**Assigned task**
Filter these entries down to the lines that hold the word "your", and show each of them.

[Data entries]

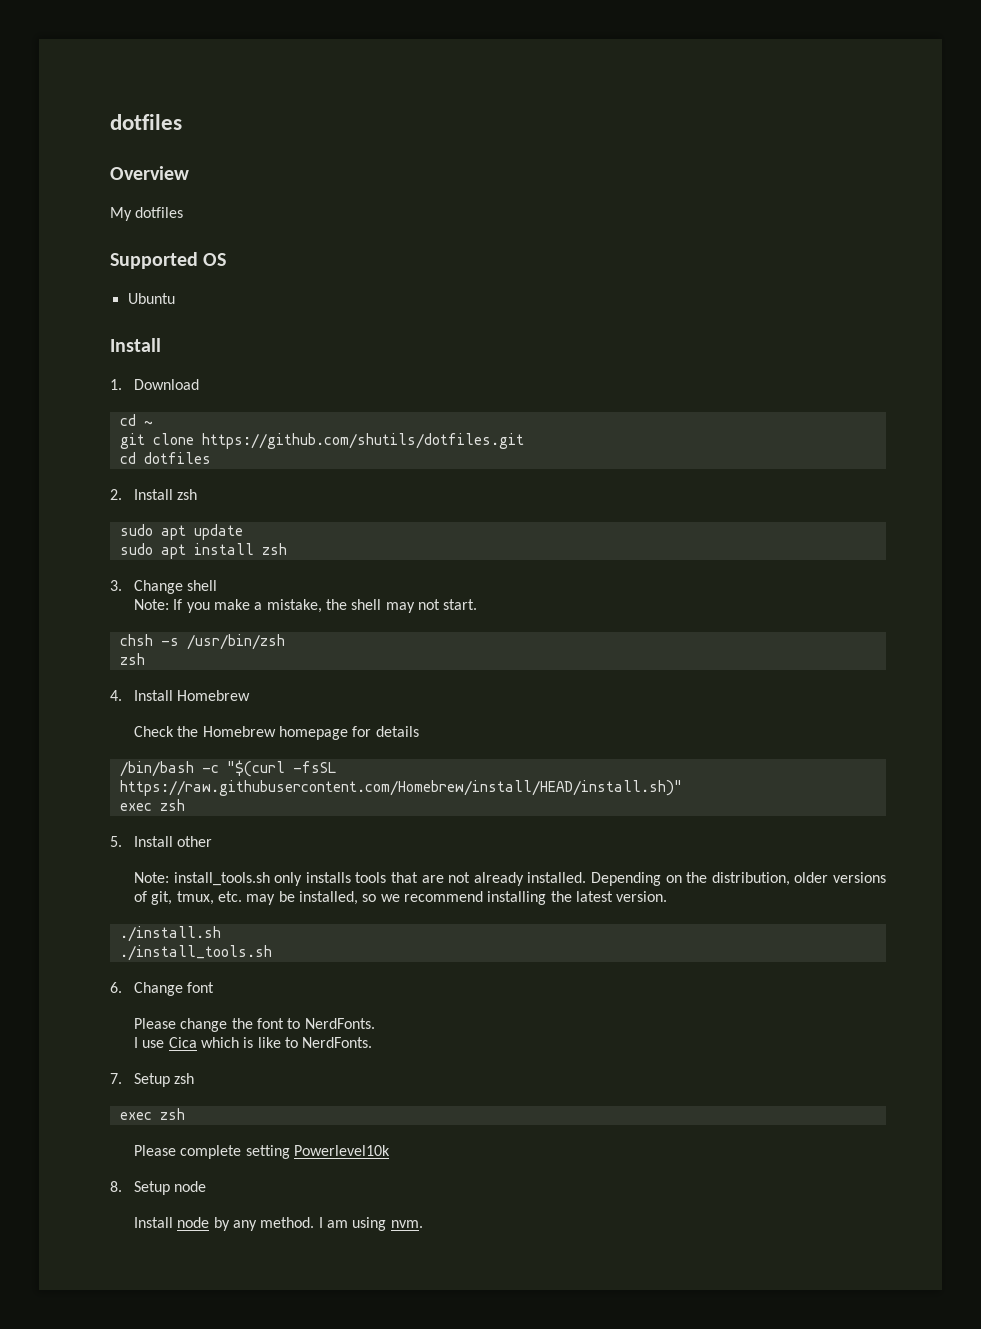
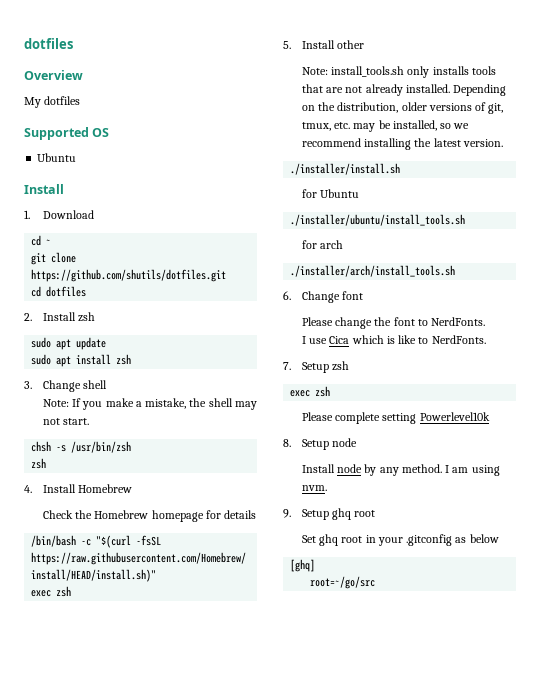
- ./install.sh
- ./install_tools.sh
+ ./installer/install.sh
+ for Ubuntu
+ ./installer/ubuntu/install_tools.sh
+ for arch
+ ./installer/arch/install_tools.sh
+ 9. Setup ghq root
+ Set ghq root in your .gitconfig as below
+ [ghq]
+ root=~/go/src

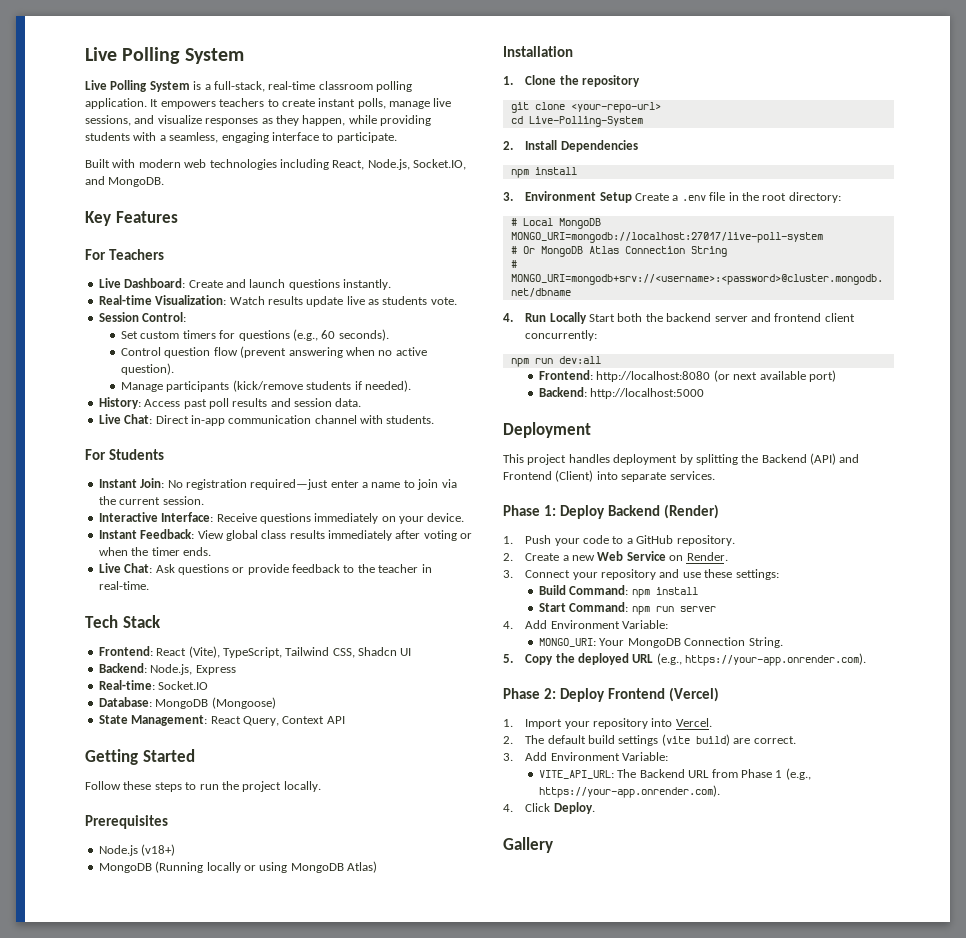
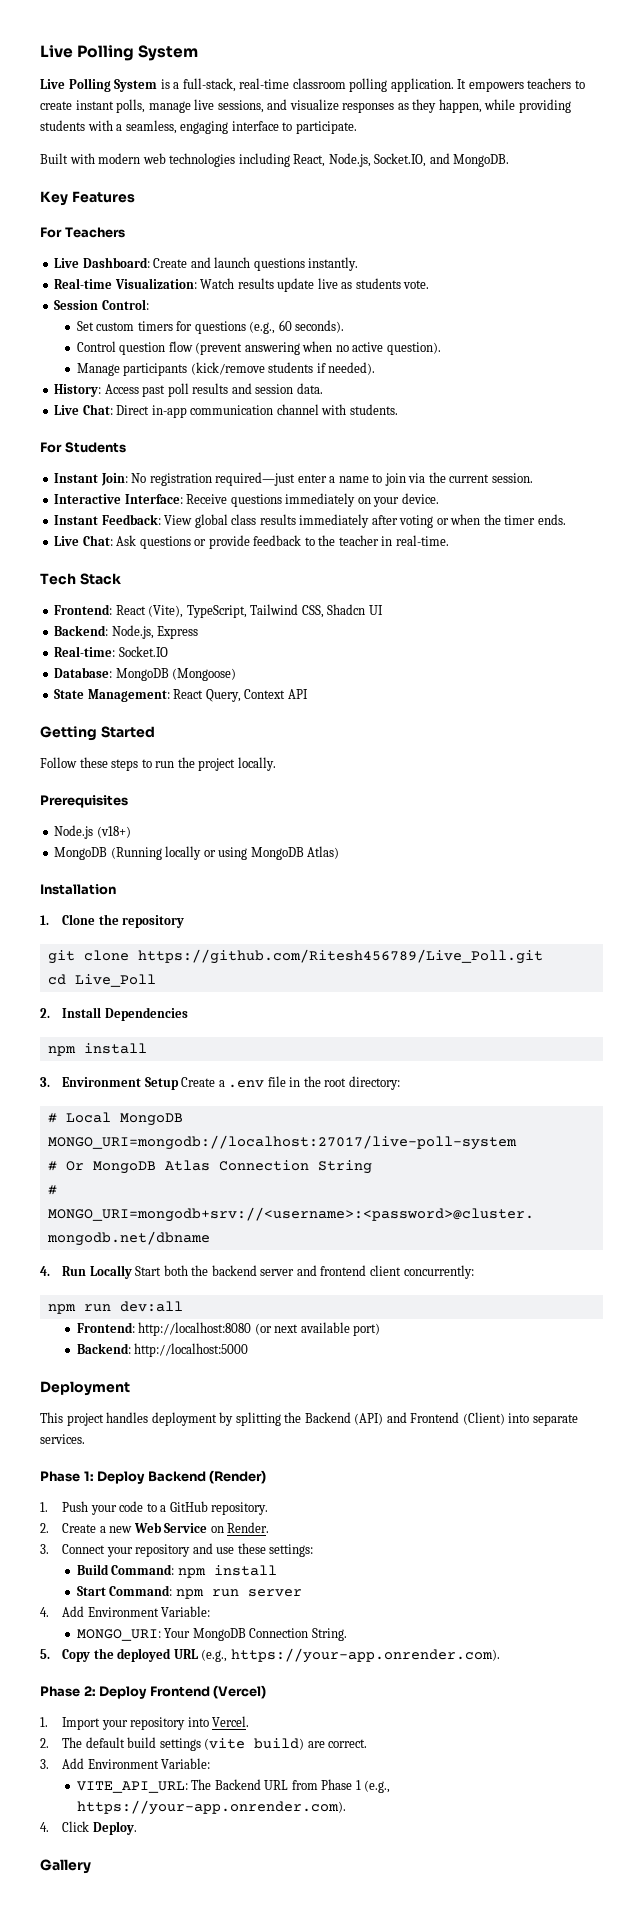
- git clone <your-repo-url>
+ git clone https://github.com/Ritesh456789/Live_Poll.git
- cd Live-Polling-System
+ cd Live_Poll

**Written answer**
+ Set ghq root in your .gitconfig as below
- git clone <your-repo-url>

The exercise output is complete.